No nie, to nie jest tak proste. Generalnie technologia nie rozwija się wykładniczo wraz z upływem czasu, co więcej potrafi się cofać. Dobrym przykładem mogą być Chiny, czy świat arabski, które miały swoje techniczne złote ery i renesanse, a potem fale regresu, w efekcie których w zasadzie zapominano to, a niekiedy wręcz z rozmysłem niszczono, to co wymyślono, a w trakcie następnych złotych er i renesansów najczęściej wymyślano na nowo, wyważając otwarte drzwi (i kupując od Europejczyków).
Innym dobrym przykładem może być właśnie świat starożytny. W zasadzie od IV wieku przed naszą erą, aż do upadku Cesarstwa Rzymskiego (i nawet dalej, do okolic X-XI wieku) praktycznie nie ma miejsca jakikolwiek rozwój techniczny. Owszem, Rzymianie dokonują dużych przeobrażeń technicznych, ale nie robią tego ani w drodze dokonywania wynalazków, ani nawet systematycznego gromadzenia oraz rozpowszechniania wiedzy. Po prostu Rzymie zgromadzili pod swoim panowaniem ludy o licznych umiejętnościach technicznych: greckich budowniczych, lekarzy i geometrów, celtyckich i ibero-celtyckich metalurgów oraz kowali, północnoafrykańskich szklarzy etc. co wygenerowało pozorne wrażenie dużego postępu.
Z niepiśmiennością barbarzyńców bym nie przesadzał. Przykładowo Teodoryk Wielki, król państwa gockiego w Italii przezywany był „księgarzem” z racji na zainteresowanie książkami. Podobnie w wizygockiej Hiszpanii bardzo wyraźnie działała oświata.

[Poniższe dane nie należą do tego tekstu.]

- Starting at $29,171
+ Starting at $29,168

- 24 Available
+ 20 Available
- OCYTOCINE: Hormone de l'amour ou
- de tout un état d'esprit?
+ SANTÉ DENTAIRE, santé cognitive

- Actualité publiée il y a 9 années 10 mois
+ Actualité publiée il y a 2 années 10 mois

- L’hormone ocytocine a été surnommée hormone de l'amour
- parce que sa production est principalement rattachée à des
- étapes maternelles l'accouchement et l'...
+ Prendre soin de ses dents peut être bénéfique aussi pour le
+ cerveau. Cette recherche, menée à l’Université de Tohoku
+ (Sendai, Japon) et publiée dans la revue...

Faktycznie kultura antyku upadła z innych przyczyn. Pierwszą przyczyną był kryzys III wieku, który w zasadzie zrujnował finansowo Cesarstwo Zachodnie. Co więcej większość ziem stanowiących najludniejsze ośrodki cesarstwa i najważniejsze obszary kultury dostała się w ręce Islamu. W zasadzie, za wyjątkiem Francji, obecnej Turcji, Grecji i północnych Włoch w VIII wieku w rękach chrześcijan znajdowały się wyłącznie obszary peryferyjne dla Cesarstwa. Najbardziej życiodajne obszary: Egipt, Afryka Północna, Hiszpania, Syria, Ziemia Swięta etc. znalazły się pod panowaniem Islamu. I stąd regres: nie było skąd brać specjalistów.
Nawiasem mówiąc ludzie żyli tam na bardzo zbliżonym poziomie jak w starożytności jeszcze przed II wojną światową (mówię bardzo, bowiem zamiast się rozwijać całkiem sporo swojego dodali do zniszczeń).

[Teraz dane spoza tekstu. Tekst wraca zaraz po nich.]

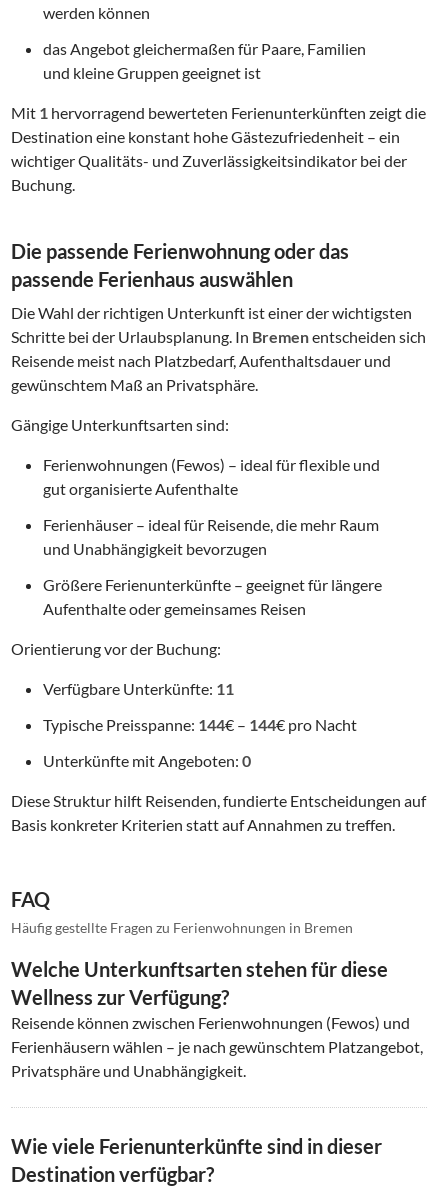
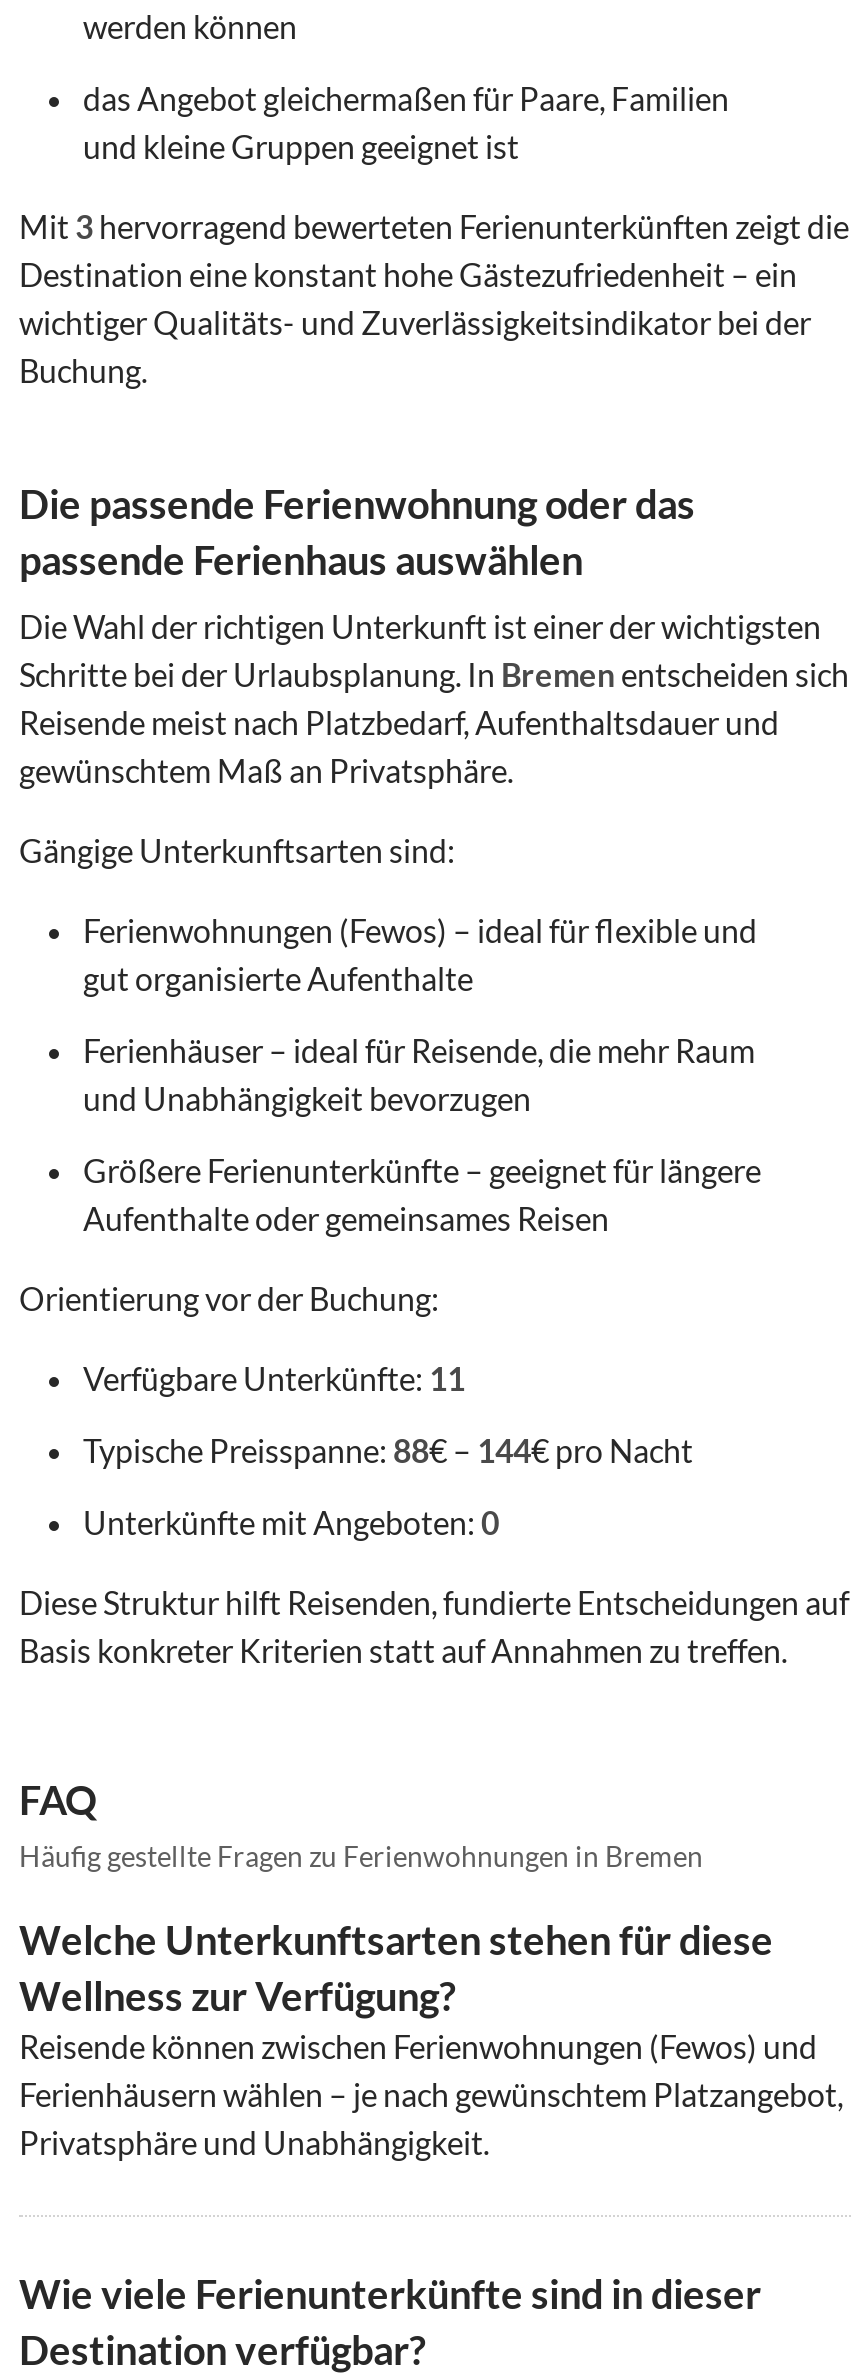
- Mit 1 hervorragend bewerteten Ferienunterkünften zeigt die
+ Mit 3 hervorragend bewerteten Ferienunterkünften zeigt die

- Typische Preisspanne: 144€ – 144€ pro Nacht
+ Typische Preisspanne: 88€ – 144€ pro Nacht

Co do ograniczeń magii to w moim settingu taką rolę pełni przelicznik magii na energię. Każde zaklęcie musi być zasilane magiczną energią, absorbowaną z potencjału Maga lub z artefaktów przez niego posiadanych. A tak się paskudnie składa, że wszystkie czary bardzo efektywne pod tym względem (duża demolka w porównaniu do wyłożonej energii) są jednocześnie łatwe do odwrócenia. Innymi słowy Mag może innemu Magowi spuścić bombę atomową na głowę – ale łatwo może się okazać, że cel ataku postawi barierę, która energię fali uderzeniowej zaabsorbuje. I okaże się, że nie tylko atak był bezskuteczny, ale nawet PRZECIWSKUTECZNY.

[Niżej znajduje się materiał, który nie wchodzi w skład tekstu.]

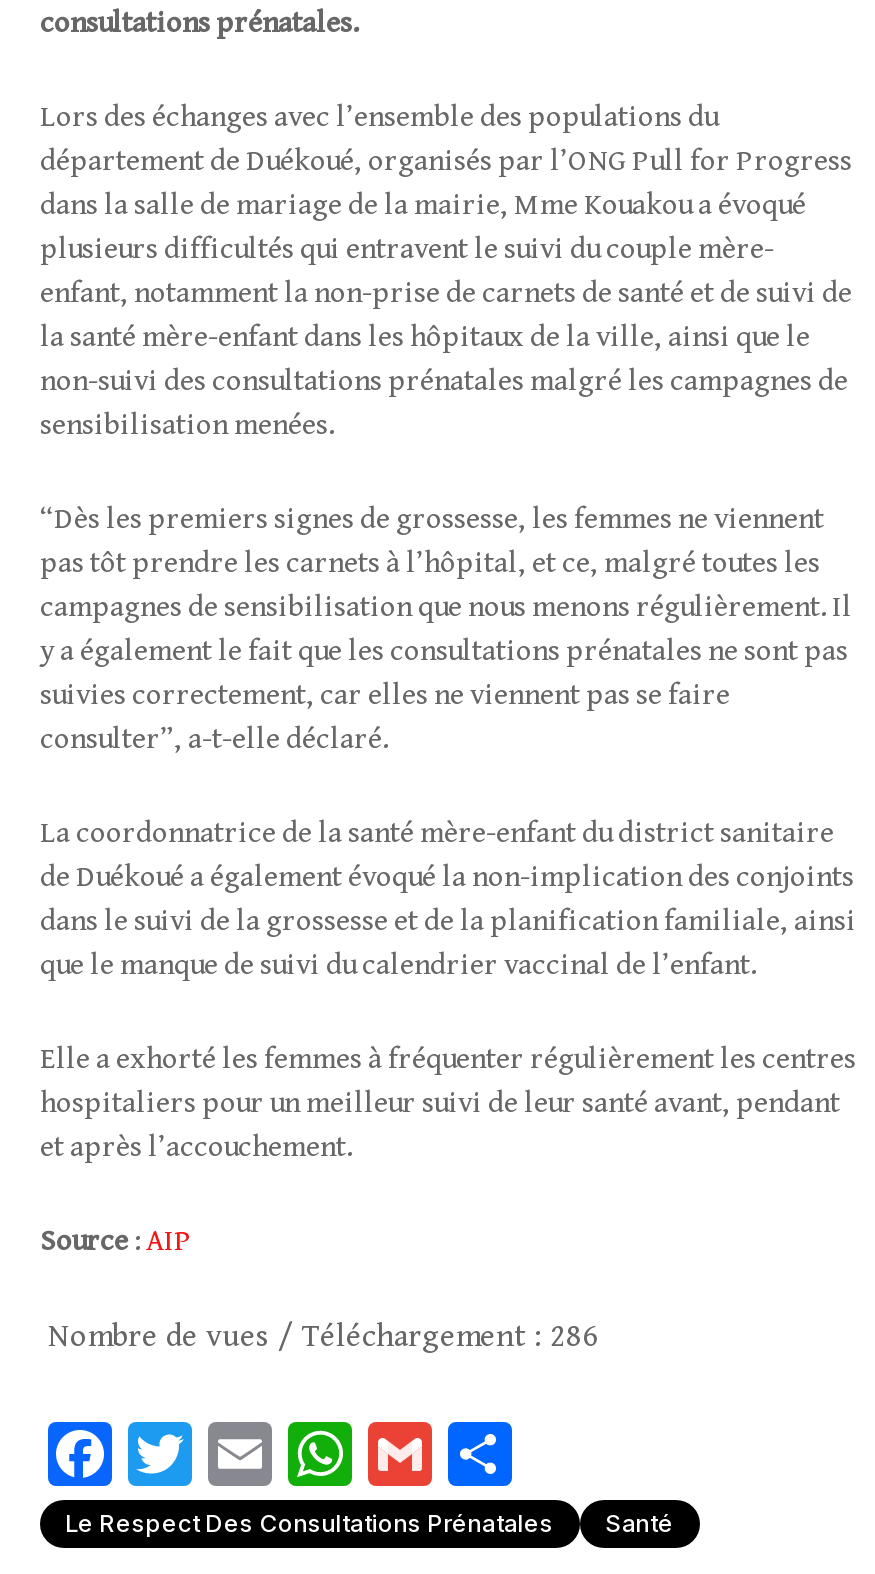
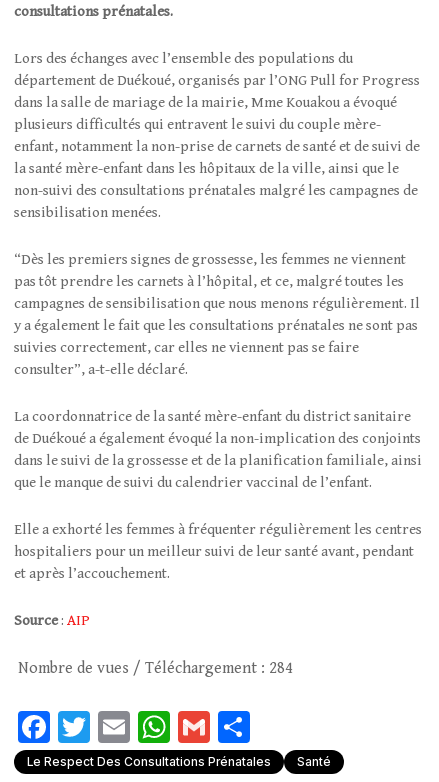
- Nombre de vues / Téléchargement : 286
+ Nombre de vues / Téléchargement : 284
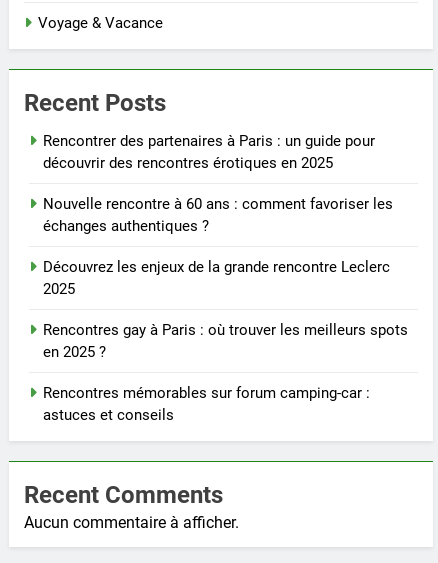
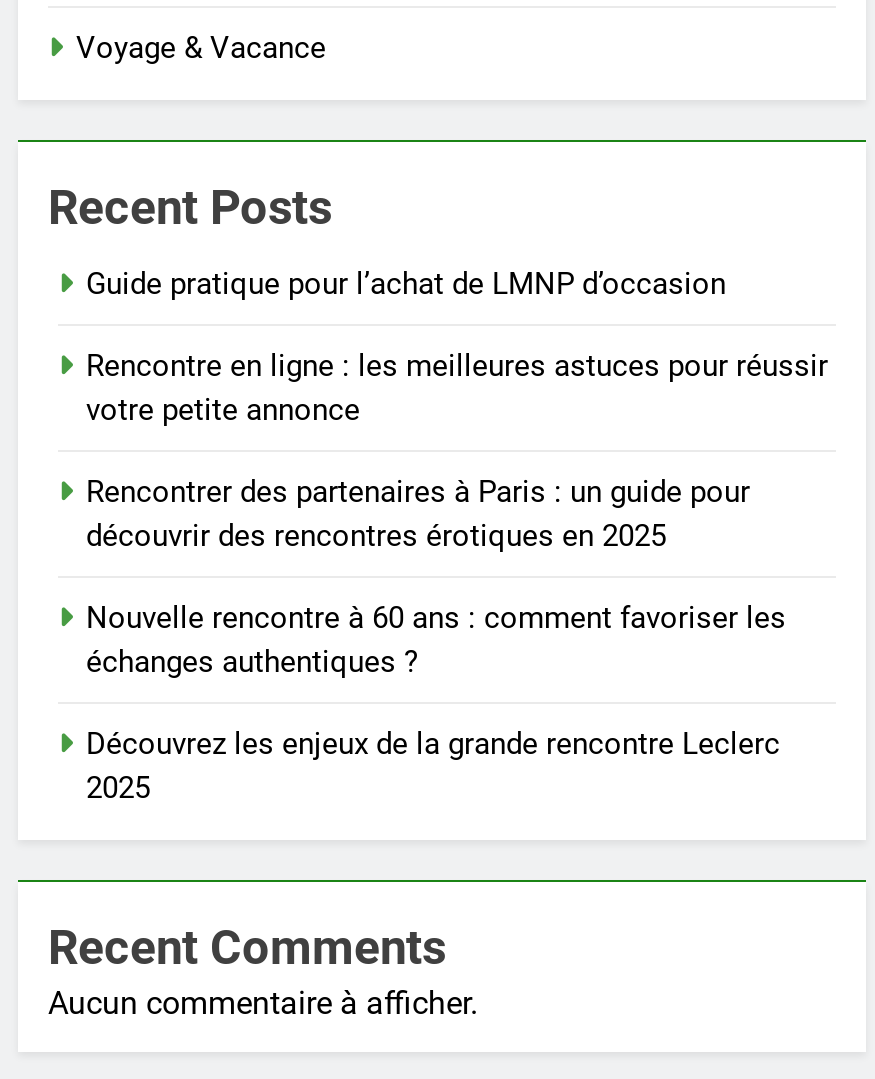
+ Guide pratique pour l’achat de LMNP d’occasion
+ Rencontre en ligne : les meilleures astuces pour réussir
+ votre petite annonce

moved down: Rencontrer des partenaires à Paris : un guide pour | découvrir des rencontres érotiques en 2025 | Nouvelle rencontre à 60 ans : comment favoriser les | échanges authentiques ? | Découvrez les enjeux de la grande rencontre Leclerc | 2025

- Rencontres gay à Paris : où trouver les meilleurs spots
- en 2025 ?
- Rencontres mémorables sur forum camping-car :
- astuces et conseils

Co do rozwoju technologicznego to jak powiedział Zeg – technologia potrafi się cofać. Jest masa pułapek czyhających po drodze. Zbuntowane SI, wojny nuklearne, groźba wycofania się w wirtualny świat i zniszczenia przez realnych wrogów, wojny na skalę galaktyczną. Sama wybierz. Takimi rzeczami można dość wiarygodnie uzasadniać skoki w rozwoju technologicznym. Poza tym nie każda rasa musi być tak „hej do przodu” jak ludzie. Takie rasy jak krasnoludy czy elfy mogą śmiało mieć pewne kulturowe zakazy, które trzymają rozwój ich technologii w pewnych ramach. I po prostu im to nie przeszkadza, bo już osiągnęli praktycznie wszystko, co chcieli.
Co więcej ubytki w rozwoju technologicznym można też uzasadniać magicznymi kataklizmami czy potężnymi klątwami rzucanymi na całe cywilizacje – w moim settingu takie rzeczy się zdarzały od czasu do czasu.